We propose a stacking-based approach for the hierarchical classification of TEs. When trained on three different benchmark datasets, our proposed system achieved 4%, 10.68% and 10.13% average percentage improvement (using the hF measure) compared to several state-of-the-art methods. We developed an end-to-end automated hierarchical classification tool based on the proposed approach, ClassifyTE, to classify TEs up to the super-family level. We further evaluated our method on a new TE library generated by a homology-based classification method and found relatively high concordance at higher taxonomic levels. Thus, ClassifyTE paves the way for a more accurate analysis of the role of TEs.

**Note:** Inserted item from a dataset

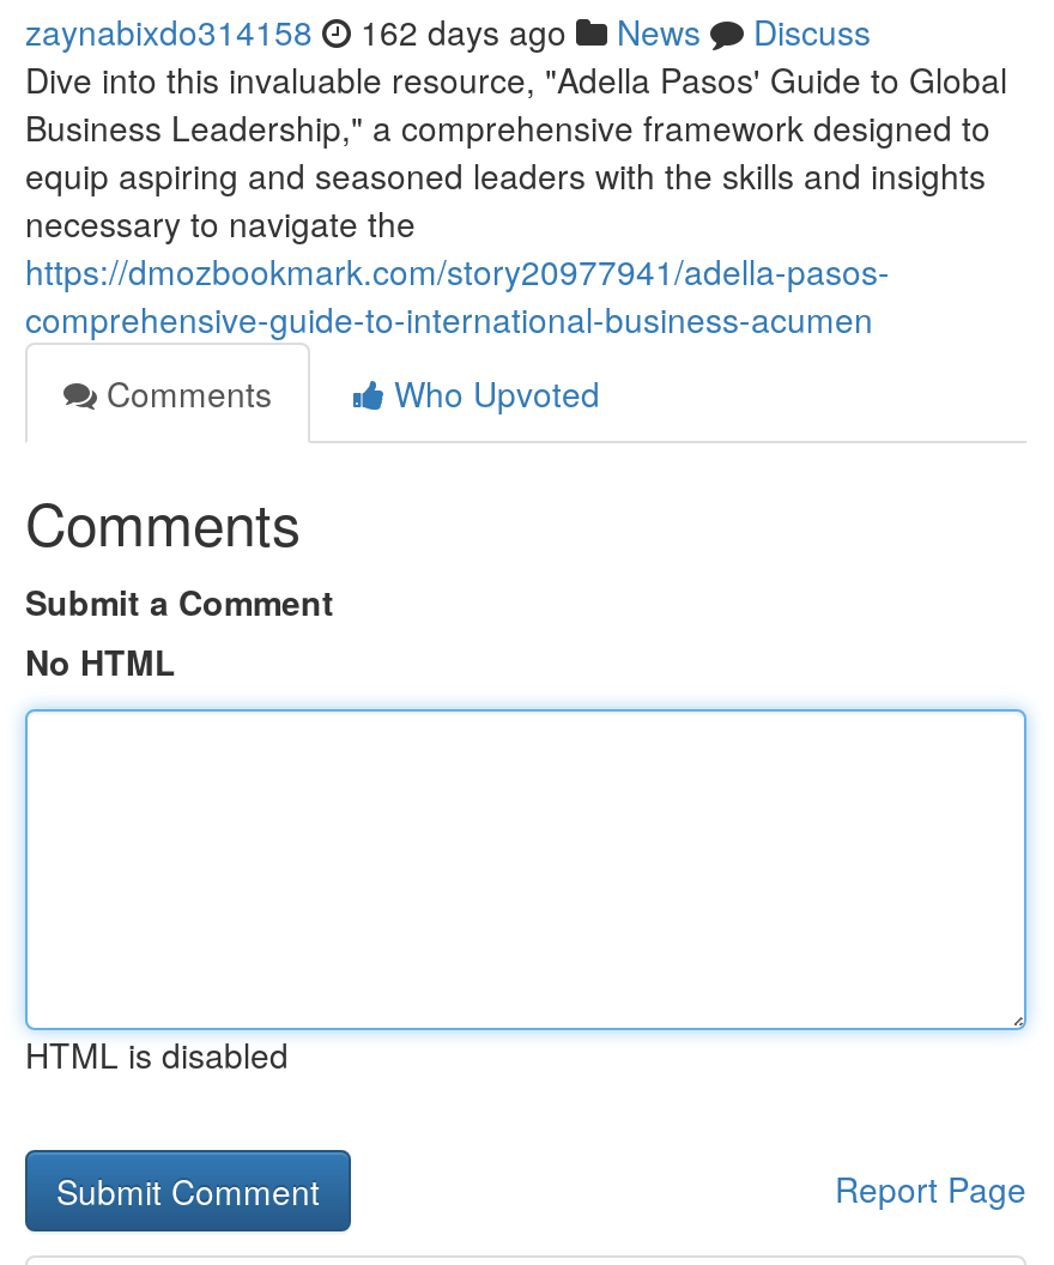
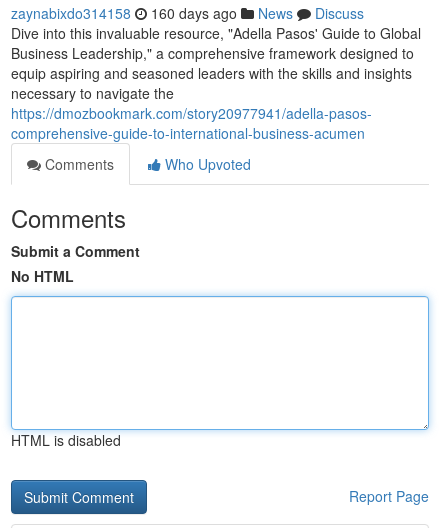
[25,7,871,55] zaynabixdo314158 162 days ago News Discuss -> [11,3,364,23] zaynabixdo314158 160 days ago News Discuss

The source code and data are available at https://github.com/manisa/ClassifyTE.
Supplementary data are available at Bioinformatics online.
转座元件(TEs)或跳跃基因是具有在宿主基因组内从一个基因组位置移动到另一个位置的内在能力的DNA序列。研究表明,功能基因内部或附近存在转座元件可能会改变其表达。转座元件还会导致突变率增加,甚至可以介导基因组中的重复以及大的插入和缺失,促进大规模的基因重排。对已识别的跳跃基因进行正确分类对于分析其遗传和进化效应至关重要。需要一种能够更准确地解释转座元件在种系和体细胞进化中作用的有效分类器。在本研究中,我们检验了多种机器学习(ML)技术的性能,并提出了一种强大的方法ClassifyTE,用于使用基于堆叠的ML方法对转座元件进行高精度的层次分类。
我们提出了一种基于堆叠的方法用于转座元件的层次分类。当在三个不同的基准数据集上进行训练时,与几种最先进的方法相比,我们提出的系统实现了4%、10.68%和10.13%的平均百分比提升(使用hF度量)。我们基于所提出的方法开发了一个端到端的自动层次分类工具ClassifyTE,用于将转座元件分类到超家族水平。我们进一步在通过基于同源性的分类方法生成的新转座元件库上评估了我们的方法,发现在较高分类水平上具有相对较高的一致性。因此,ClassifyTE为更准确地分析转座元件的作用铺平了道路。
源代码和数据可在https://github.com/manisa/ClassifyTE获取。
补充数据可在《生物信息学》在线获取。